B. Reviewing Learning Targets (2 minutes)

  • Direct students' attention to the posted learning targets. Read the learning targets aloud:

* "I can use primary source documents to build background knowledge about the internment of Japanese-Americans during WWII."

* "I can explain how World War II affected American society."

* "I can cite evidence to determine an author's point of view in a primary source."

  • Ask for a volunteer to explain what a primary source is. Listen for: "A primary source is an original text or artifact that was created during the time period you are studying." (If students struggle to remember this definition, remind them that they have already read some primary sources during this module, including the Day of Infamy speech and the Fourteen-Part Message. Prompt them to explain why these two documents are primary sources, while Unbroken is not.)
  • Tell students they will examine several primary sources created during World War II to learn more about Japanese-American internment and the way that war affected American society. These sources have different points of view on internment, and students should pay close attention to the ways that the authors of the sources disagree.

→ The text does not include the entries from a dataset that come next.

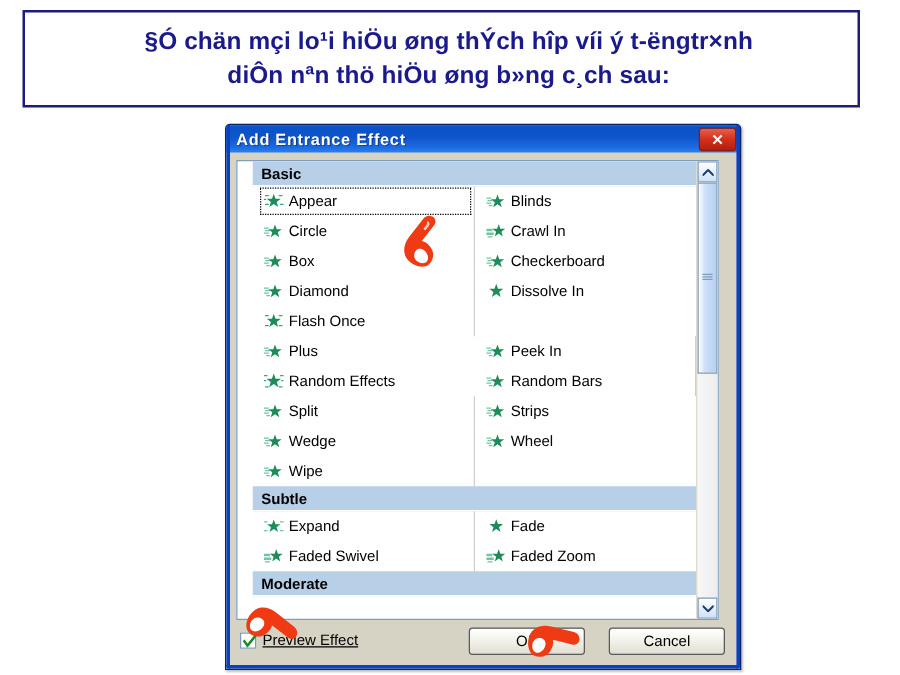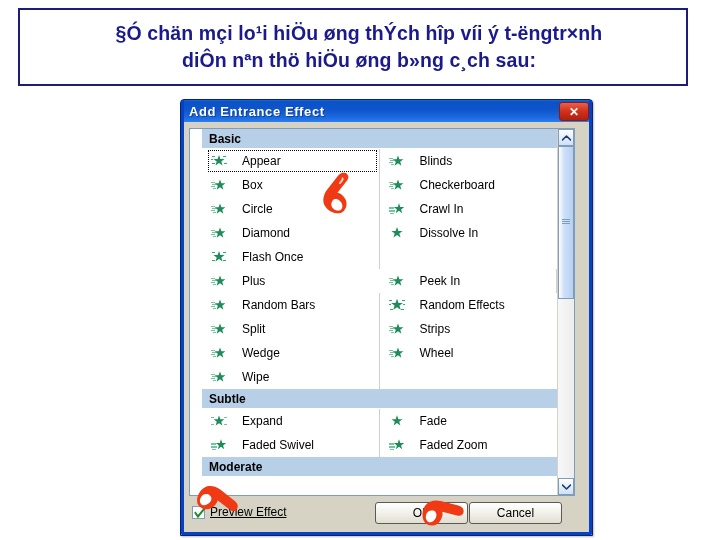"Appear" .cell-label { margin-left: 15px -> 4px }
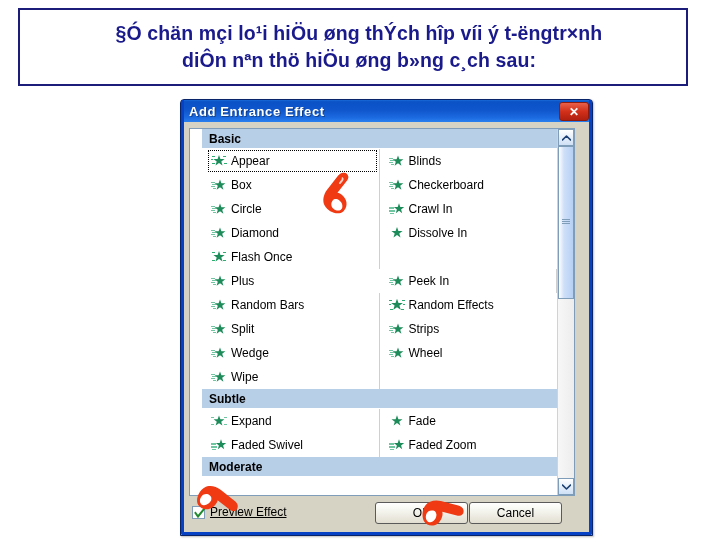"Box" div.row { order: before "Circle" -> after "Circle" }
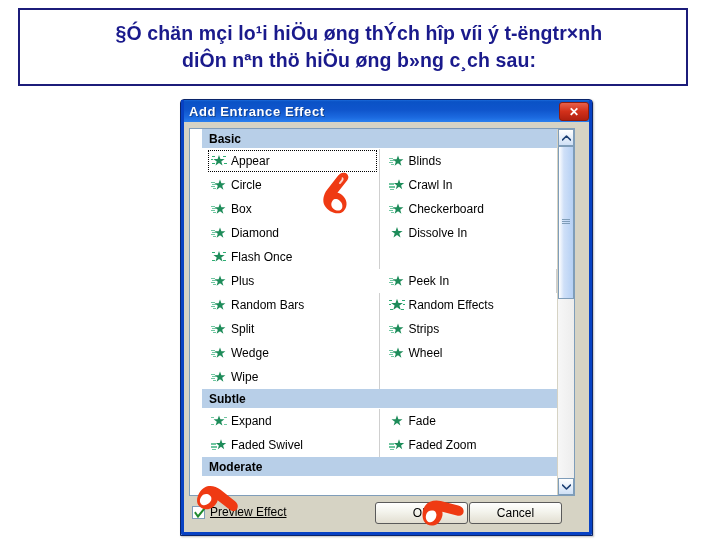"Random Bars" div.cell { order: before "Random Effects" -> after "Random Effects" }
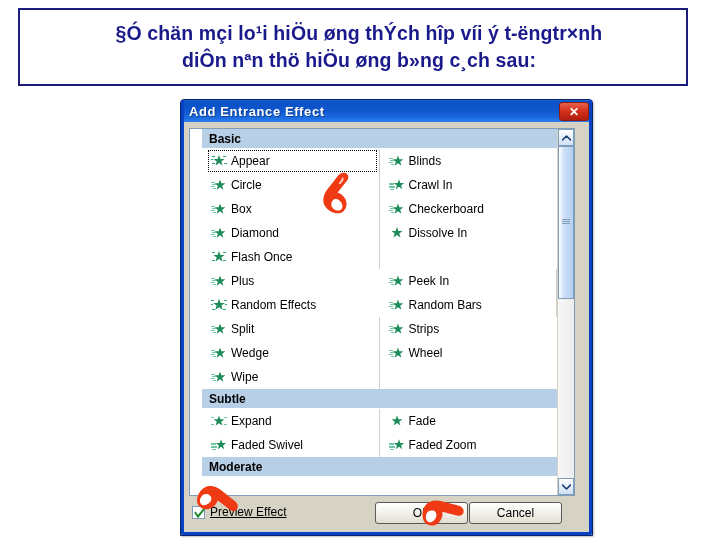"Cancel" .btn.cancel { left: 280px -> 298px }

Remind students that they practiced this skill when they prepared for the Fishbowl discussion about the Day of Infamy speech and the Fourteen-Part Message in Unit 1.
  • Cold call a student to remind the class:

* "How did these two documents' perspectives differ?"

  • Listen for the student to explain that both documents were about the escalation of Japanese-American conflict before and during World War II, but they disagreed on which country was primarily responsible for this escalation.
  • Ask for a volunteer to explain:

* "How might using these primary sources help us meet the second learning target ('I can explain how World War II affected American society') in a way that Unbroken might not be able to?"

  • Listen for: "These sources give the perspective of what was happening at home in America while Louie was away at war."

Work Time

Work TimeMeeting Students' Needs

A. Understanding Primary Sources (34 minutes)

  • Distribute the Primary Sources: Japanese-American Internment during World War II packet, keeping one Primary Sources: Japanese-American Internment during World War II packet, Teacher Guide (for teacher reference). Briefly review the content of the packet with students; point out each source's title, embedded vocabulary words, and the text-dependent questions that follow. Tell students that, even though some of the sources aren't traditional texts, they can still analyze them by looking carefully at their words and images and making inferences about what they see. Tell students that they will spend the rest of today's class, as well as tonight for homework, completing this packet.
  • Direct students to begin by completing a first read of the packet with their partners, then writing the gist of each source in the margin. Let them know that, when they have finished reading for the gist, they should reread the sources and begin answering the text-dependent questions. Remind students that these are challenging texts, so they will probably need to reread and discuss sections with their partner, and it is okay if they do not finish today.
  • As students work, circulate and check to be sure they are rereading and citing evidence to support their answers.
  • Consider making a shortened version of this packet for struggling readers or students who need more time to process. This version might include Sources 1, 2, 4, and 6. Pair students using this version of the packet with one another.

Closing & Assessments

Closing

A. Preview Homework (1 minute)

  • Explain that the next lesson focuses on comparing the sources to each other, so it's important that students understand the gist and point of view of each source. Tell students to finish the packet for tonight's homework.

Homework

Homework
  • Finish reading the Primary Sources: Japanese-American Internment during World War II packet. Answer the text-dependent questions for each source.